Dor essa que arrebata
Dor que fere e não mata
E que vem profunda
Arrancando tremores
Possuindo a vida
Inundando o peito
E destruindo a esperança

Ah! Dor explêndida
Que faz pensar
Que nos faz sentir
Que se anuncia e cala
Como um voraz desespero

Ah!
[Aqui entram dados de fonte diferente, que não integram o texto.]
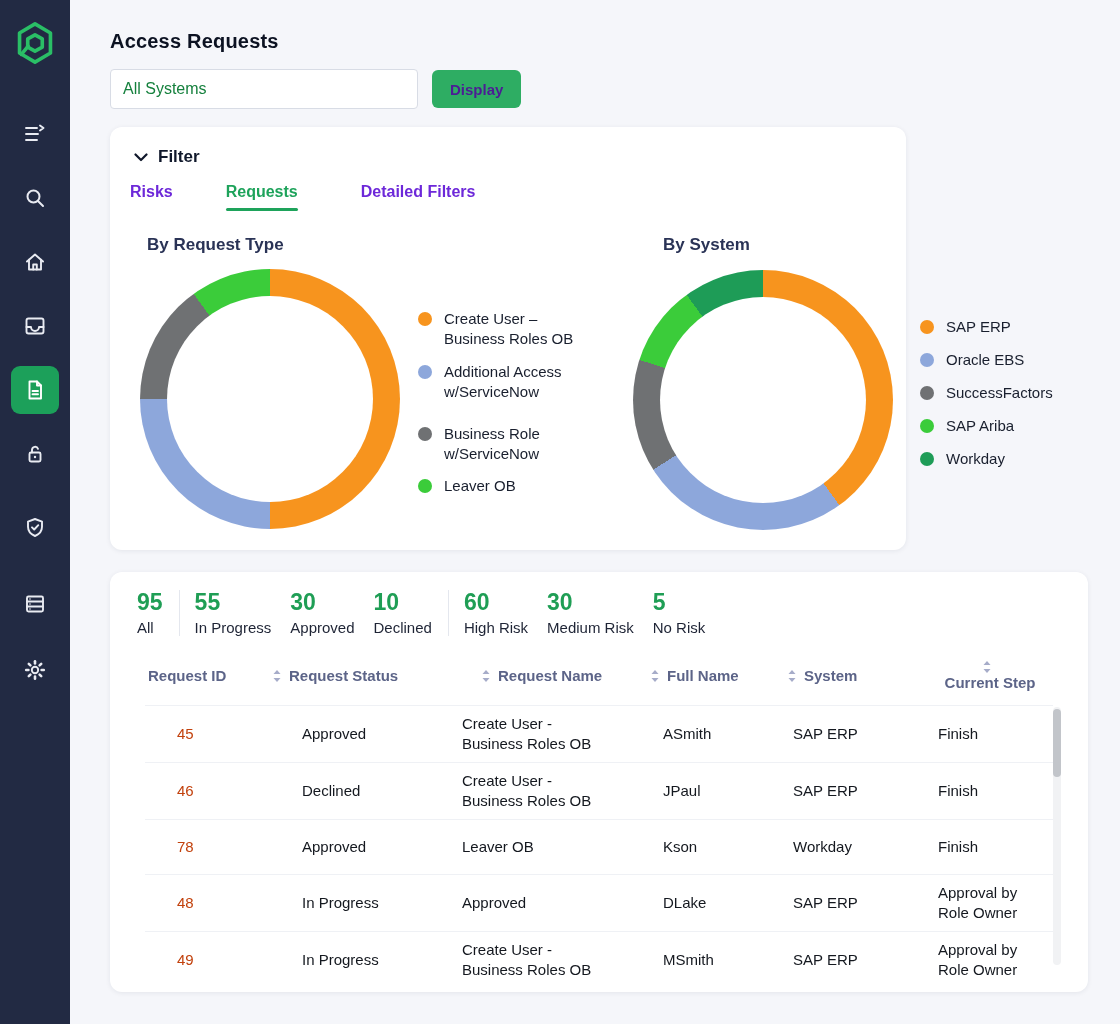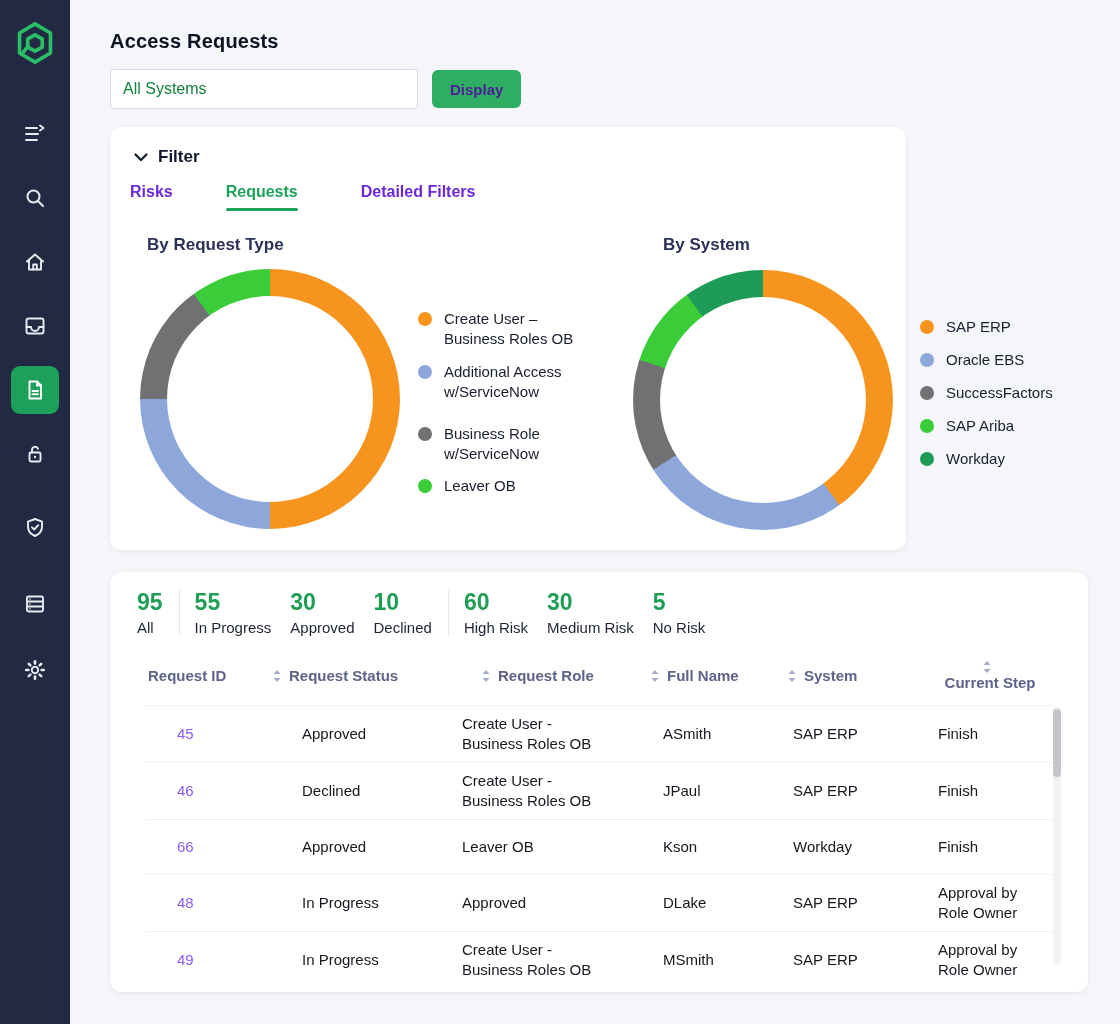"Request Role" span { text: Role -> Name }
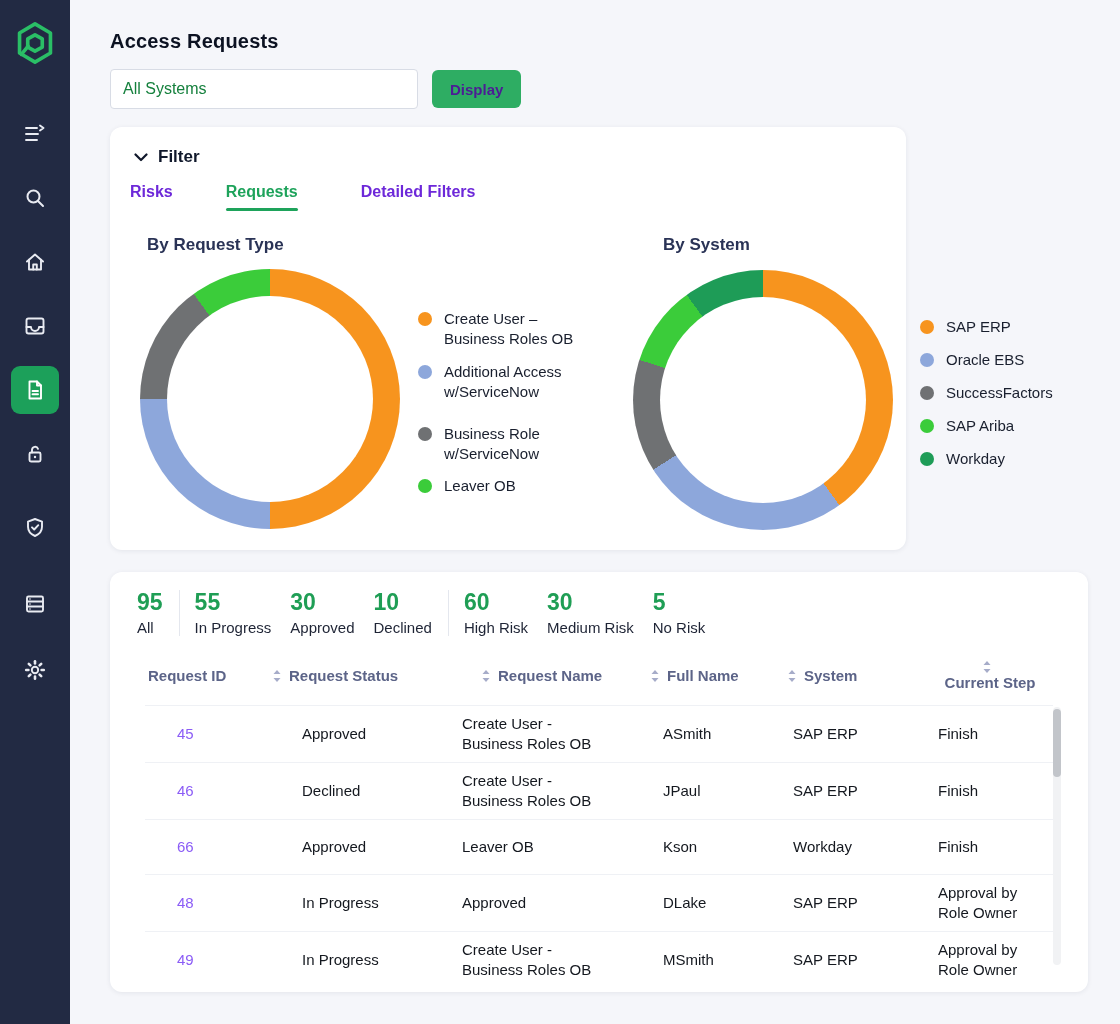"45" .req-id { color: #8b5cf6 -> #c2410c }
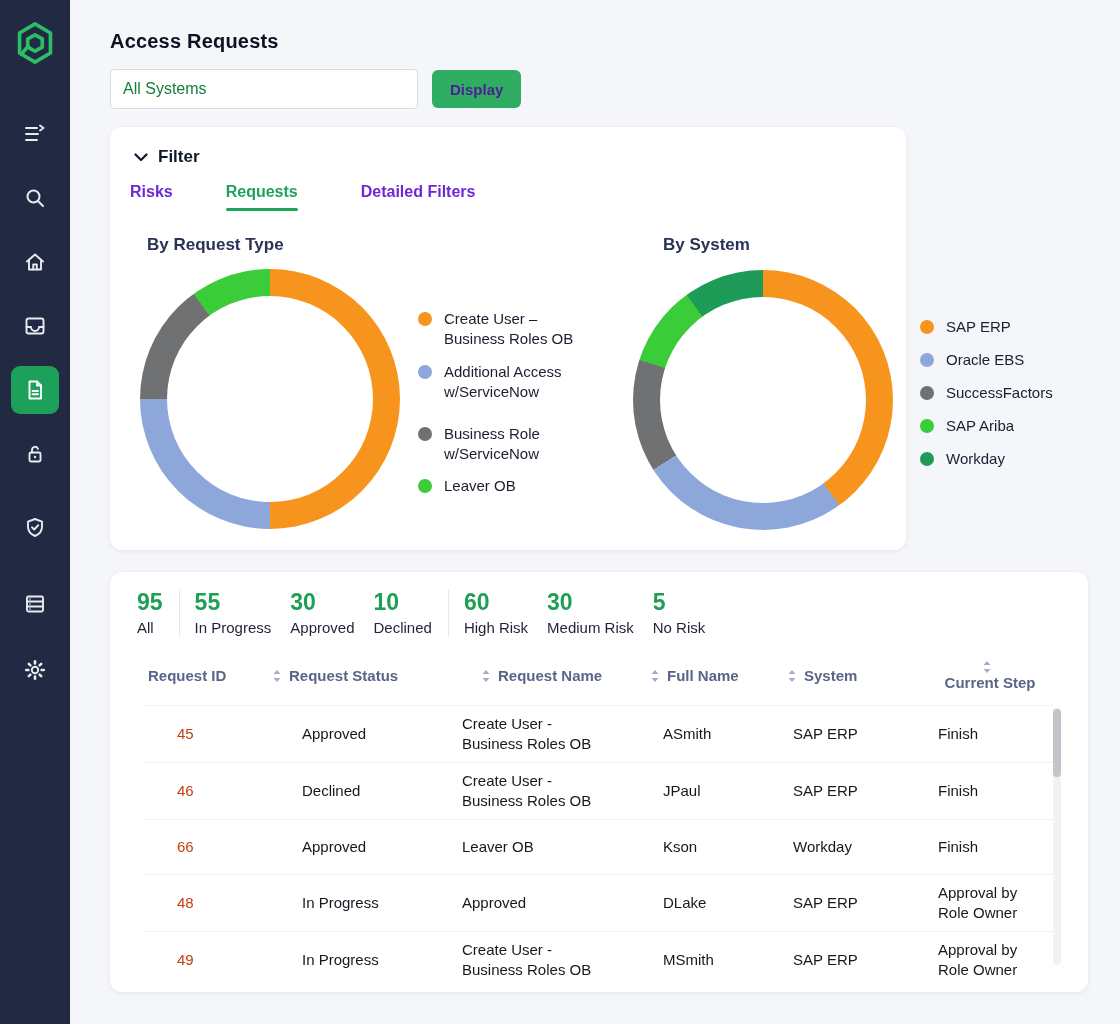"66" span.req-id { text: 66 -> 78 }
Dor maldita
Que grita, espreme
Faz sofrer desenganos
Arranca pedaços sem pena
Que olho, e está em toda parte

Quanta dor geme essa ausência
E tanta distância se faz presente
Morre o coração a cada segundo
E os pássaros então não voam mais
Nem nadam os peixes
Nem se vêem mais carícias plenas

Nada prevalece
Nada exaurido
Nada profundo
Apenas o corte
As feridas abertas
Cicatrizes anunciadas
No céu vermelho
Na carne vermelha
Machucada...

Bárbara secura d’alma
Estremecendo o dia
Semeando a noite
Calculando o amanhã
Sem quereres
Sem sensações
Sem amor presente
Sem beijos inconseqüentes
Sem nada, sem nada, sem nada mais
Apenas dor maldita
Que fere e não mata
Cruelmente, perversamente...

Renato Baptista – Direitos Reservados

Um comentário:

Anônimo disse...

Renato

Recebi seu e-mail. Vim ver seu blog. Apreciei suas cicatrizes...
Belo poema. Parabéns pela obra. Sempre muito boa.